What you get when you buy ACKS is a great game that feels like old-school Dungeons & Dragons, while bringing its own unique rules to bear. And as the title Adventurer, Conqueror, King suggests, these rules refer to the development arc characters will undergo as they advance. From dungeon delvers, to domain builders, to the rulers of what they have created. This arc was why I first looked at this game.
The more I read through this book and its companion books, the more I am impressed with Autarch’s game design. Everything is interwoven, well thought out, and supports the mechanics around it.

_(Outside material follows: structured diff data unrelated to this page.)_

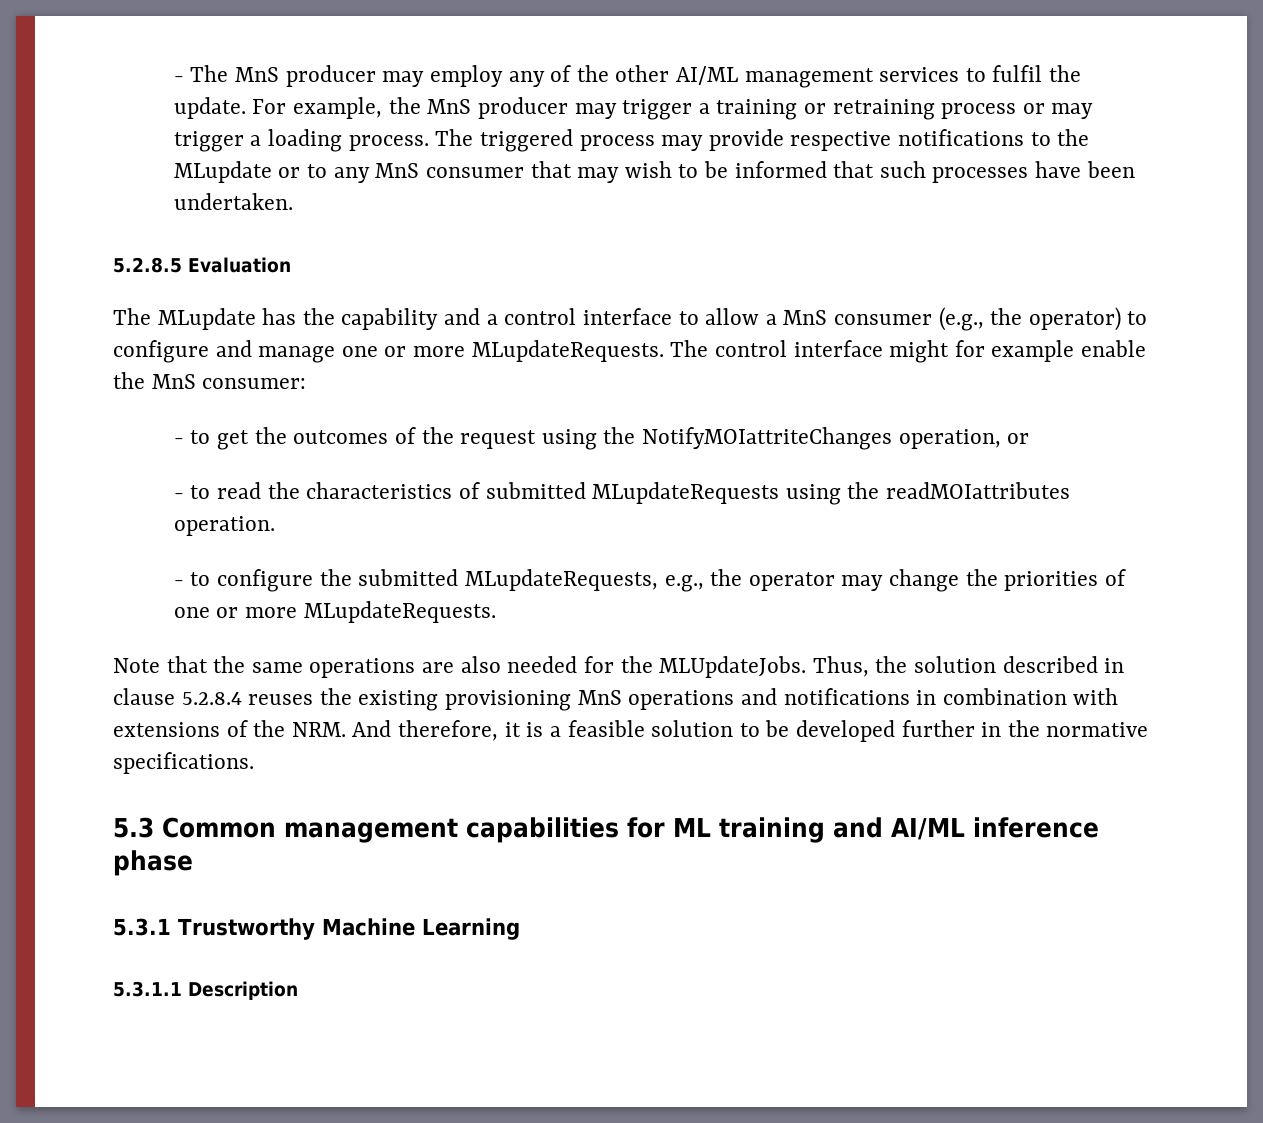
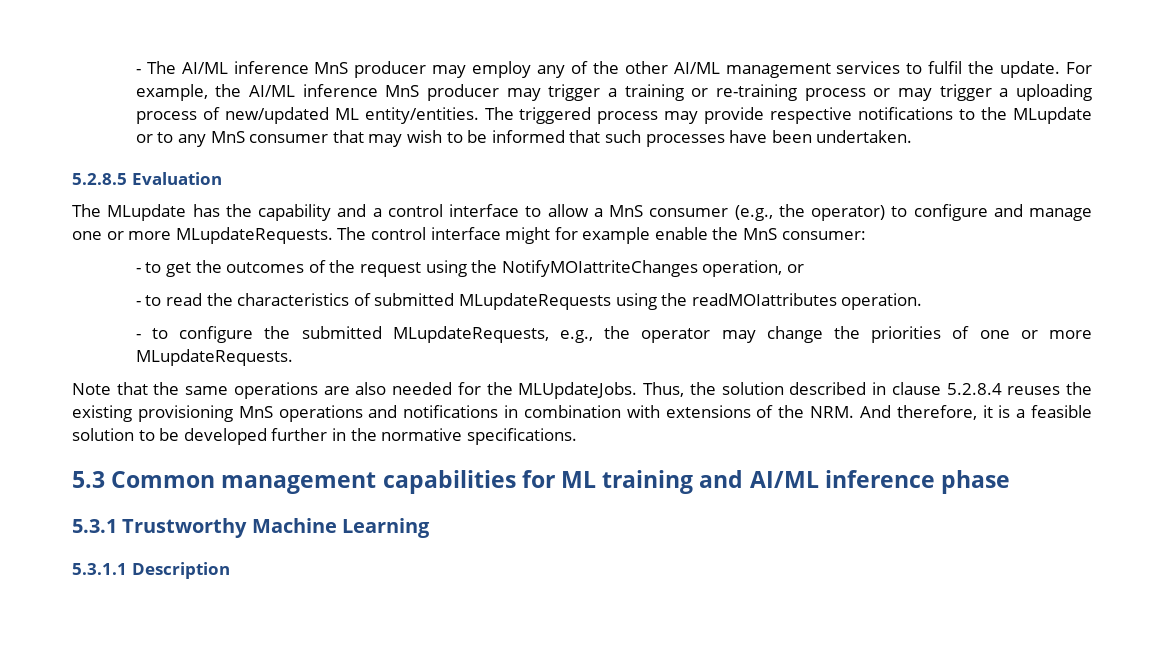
- - The MnS producer may employ any of the other AI/ML management services to fulfil the update.
+ - The AI/ML inference MnS producer may employ any of the other AI/ML management services to fulfil the update.
- For example, the MnS producer may trigger a training or retraining process or may trigger a loading process.
+ For example, the AI/ML inference MnS producer may trigger a training or re-training process or may trigger a uploading process of new/updated ML entity/entities.

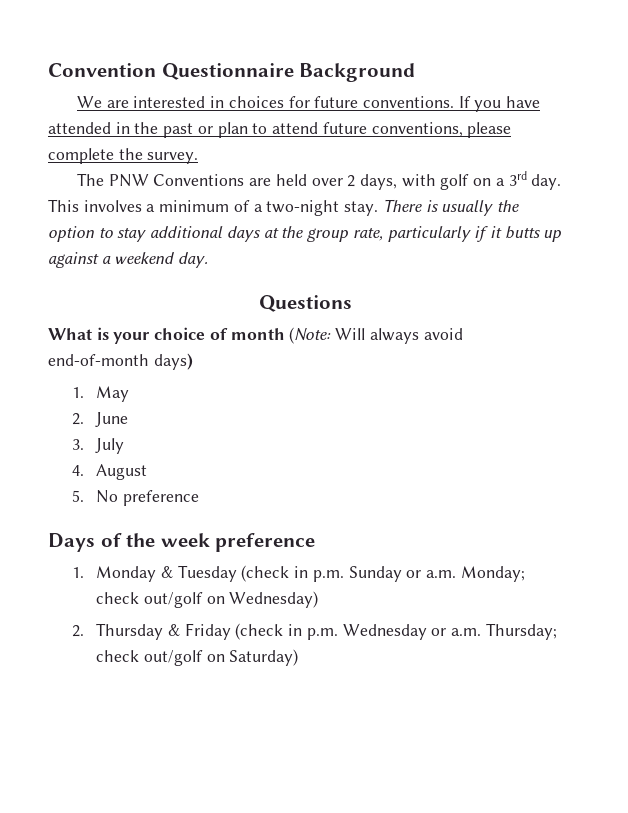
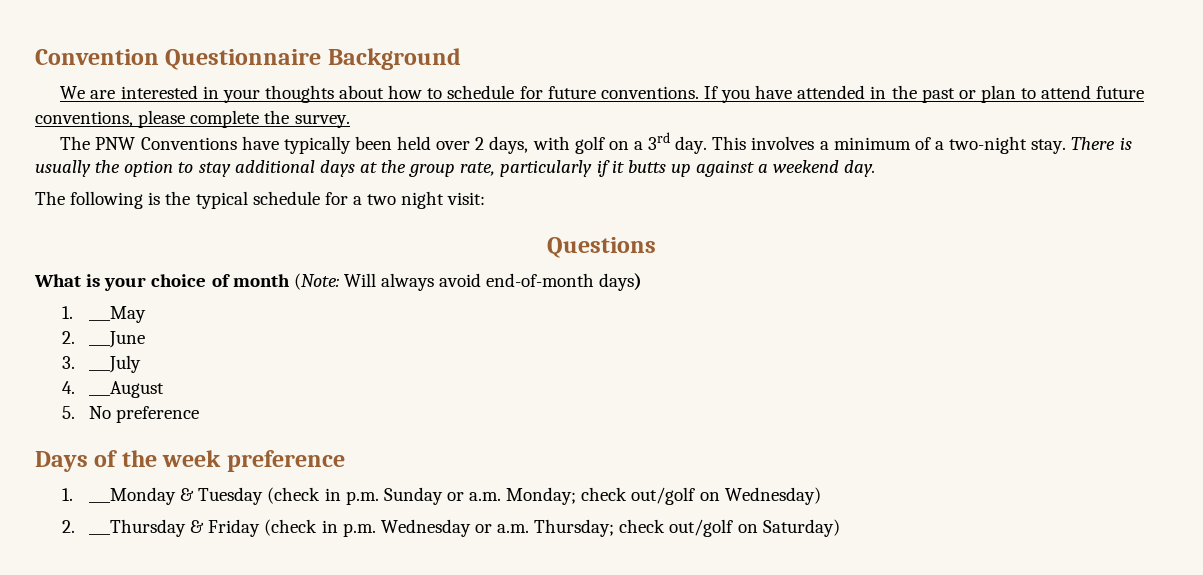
- We are interested in choices for future conventions.
+ We are interested in your thoughts about how to schedule for future conventions.
- The PNW Conventions are held over 2 days, with golf on a 3rd day.
+ The PNW Conventions have typically been held over 2 days, with golf on a 3rd day.
+ The following is the typical schedule for a two night visit:
- 1. May
- 2. June
+ 1. ___May
+ 2. ___June
- 3. July
+ 3. ___July
- 4. August
+ 4. ___August
- 1. Monday & Tuesday (check in p.m. Sunday or a.m. Monday; check out/golf on Wednesday)
+ 1. ___Monday & Tuesday (check in p.m. Sunday or a.m. Monday; check out/golf on Wednesday)
- 2. Thursday & Friday (check in p.m. Wednesday or a.m. Thursday; check out/golf on Saturday)
+ 2. ___Thursday & Friday (check in p.m. Wednesday or a.m. Thursday; check out/golf on Saturday)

It is an old school game, but rebuilt from the ground up with solid design.
So if you are a fan of OSR, the Birthright setting for AD&D 2nd Edition, the tales of Conan and Holger Carisen, or have even wondered what you should do with the leadership feat, you need check out Adventurer, Conqueror, King. You can buy the ACKS PDF rule book here or here and can order the physical book here or through your FLGS. Keep in mind, Autarch has a deal where buying the PDF saves you money on the physical book, and if you buy the physical copy, you get the PDF for free. Check out the ad at end of the core book or here for details on that deal.
In the upcoming weeks, I will be showing how I have constructed the Desolates area of Ta’nar using the ACKS rules. Hopefully, as I walk through this series, you can see how ACKS works behind the screen. Also, next Thursday, I will be reviewing their Player’s Companion, which I feel is a must-have for any ACKS game. I also promised my editors it would be a shorter review.